WHAT THE EXERCISE ASKS: The task calls for each line of the records below in which the word "ffffff" appears.
[[ SOURCE MATERIAL open ]]
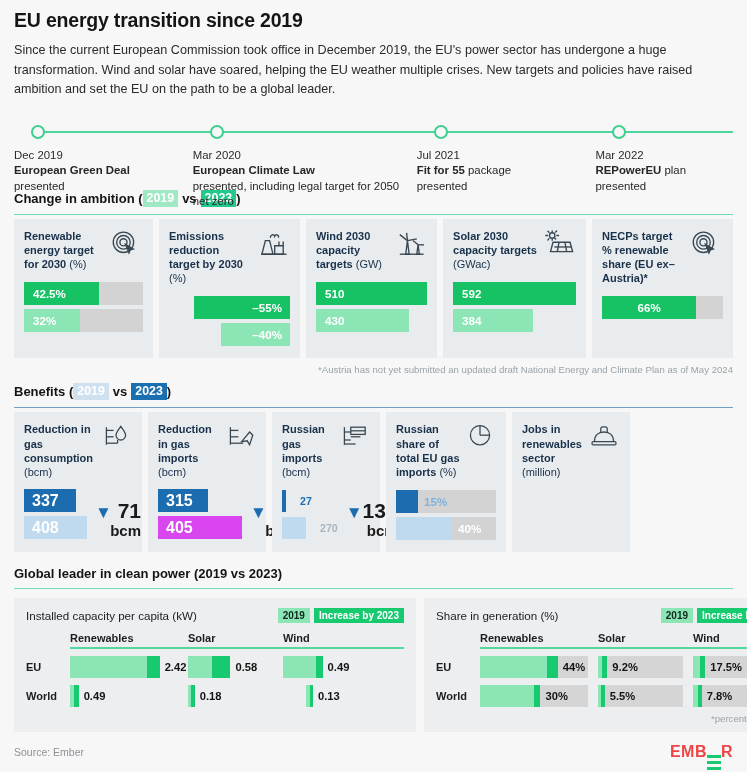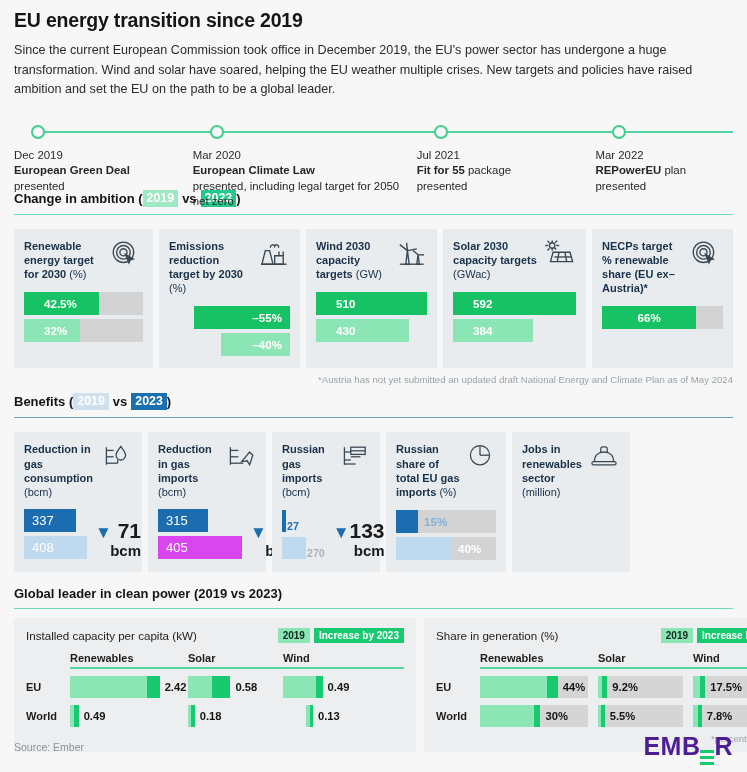--- a/index.html
+++ b/index.html
@@ -40,58 +40,58 @@
   .badge.g-light { background: #9fe8c4; color: #ffffff; }
   .badge.g-dark  { background: #22c98a; color: #ffffff; }
   .badge.b-light { background: #cfe0ef; color: #ffffff; }
   .badge.b-dark  { background: #1a6fb0; color: #ffffff; }
   .sec-vs { padding: 0 4px; }
   .rule { height: 1px; margin-top: 7px; }
   .rule.green { background: #6fdcae; }
   .rule.blue  { background: #6d9fc9; }
 
   
-  .cards { display: flex; gap: 6px; margin-top: 14px; border-radius: 6px; }
+  .cards { display: flex; gap: 6px; margin-top: 4px; border-radius: 6px; }
   .card { background: #e9ecee; padding: 10px 10px 12px; position: relative; }
   .card-head { display: flex; justify-content: space-between; align-items: flex-start; gap: 4px; }
   .card-title { font-size: 11px; line-height: 14.2px; font-weight: 700; color: #18304a; }
   .card-title .light { font-weight: 400; }
   .card-ico { flex: 0 0 auto; opacity: .92; }
 
   
   .bars { margin-top: 11px; }
   .track { background: #d3d3d3; height: 23px; position: relative; }
   .track + .track { margin-top: 4px; }
   .track.bare { background: transparent; }
   .fill { height: 100%; display: flex; align-items: center; position: relative; }
   .fill .val { font-size: 11.6px; font-weight: 700; color: #fff; white-space: nowrap; }
   .fill.g-dark  { background: #17c264; }
   .fill.g-light { background: #8ce5b5; }
   .fill.b-dark  { background: #1c6cb0; }
   .fill.b-light { background: #bfd9ee; }
-  .lbl-left  { padding-left: 20px; }
+  .lbl-left  { padding-left: 9px; }
   .lbl-right { justify-content: flex-end; padding-right: 8px; }
   .lbl-center{ justify-content: center; }
 
   
   .ben-body { display: flex; align-items: flex-end; gap: 8px; margin-top: 10px; }
   .ben-bars { flex: 0 0 auto; }
   .minibar { height: 23px; display: flex; align-items: center; }
   .minibar + .minibar { margin-top: 4px; }
-  .minibar .val { font-size: 13px; font-weight: 400; color: #fff; padding: 0 8px; }
+  .minibar .val { font-size: 16px; font-weight: 700; color: #fff; padding: 0 8px; }
   .ben-delta { flex: 1 1 auto; text-align: right; line-height: 1.05; }
   .ben-delta .big { font-size: 21px; font-weight: 700; color: #1a1a1a; white-space: nowrap; }
   .ben-delta .big .tri { color: #1c6cb0; font-size: 17px; }
   .ben-delta .unit { font-size: 15px; font-weight: 700; color: #1a1a1a; display: block; margin-top: 1px; }
   .ben-money { width: 100%; text-align: center; }
   .ben-money .big { font-size: 21px; font-weight: 700; color: #1c6cb0; }
   .ben-money .unit { font-size: 15px; font-weight: 700; color: #1a1a1a; display: block; margin-top: 2px; text-align: right; }
 
   
-  .thinrow { height: 23px; display: flex; align-items: flex-end; gap: 1px; }
+  .thinrow { height: 23px; display: flex; align-items: center; gap: 14px; }
   .thinrow + .thinrow { margin-top: 4px; }
   .thinbar { height: 22px; }
   .thinrow .out { font-size: 10.6px; font-weight: 700; }
   .out.dark { color: #1c6cb0; }
   .out.light { color: #a8b4bd; }
 
   .footnote { font-size: 9.6px; color: #9aa3a9; text-align: right; margin-top: 6px; }
 
   
   .panels { display: flex; gap: 8px; margin-top: 9px; }
@@ -111,21 +111,21 @@
   .cell .tr { position: absolute; left: 0; top: 0; height: 100%; background: #d5d5d5; }
   .seg { height: 100%; position: relative; z-index: 1; }
   .seg.base { background: #8ce5b5; }
   .seg.inc  { background: #17c96f; }
   .cellval { position: relative; z-index: 2; font-size: 11.2px; font-weight: 700; color: #141414; padding-left: 5px; }
   .pctnote { font-size: 9.6px; color: #9aa3a9; text-align: right; margin-top: 6px; }
 
   
   .footer { position: absolute; left: 14px; right: 14px; bottom: 11px; display: flex; align-items: center; justify-content: space-between; }
   .src { font-size: 10.5px; color: #8b9298; }
-  .logo { display: flex; align-items: center; font-size: 25px; font-weight: 700; letter-spacing: .5px; color: #4c1d95; }
+  .logo { display: flex; align-items: center; font-size: 16px; font-weight: 700; letter-spacing: .5px; color: #ef4444; }
   .logo .e2 { position: relative; display: inline-block; width: 14px; }
   .logo .e2 i { position: absolute; left: 0; width: 14px; height: 3.4px; background: #17c96f; font-style: normal; }
 </style>
 </head>
 <body>
 
 <div class="page">
 
   <h1 class="title">EU energy transition since 2019</h1>
   <p class="intro">Since the current European Commission took office in December 2019, the EU's power sector has undergone a huge transformation. Wind and solar have soared, helping the EU weather multiple crises. New targets and policies have raised ambition and set the EU on the path to be a global leader.</p>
[[ SOURCE MATERIAL closed ]]
RESPONSE TO THE TASK:
   .badge.g-light { background: #9fe8c4; color: #ffffff; }
   .badge.g-dark  { background: #22c98a; color: #ffffff; }
   .badge.b-light { background: #cfe0ef; color: #ffffff; }
   .badge.b-dark  { background: #1a6fb0; color: #ffffff; }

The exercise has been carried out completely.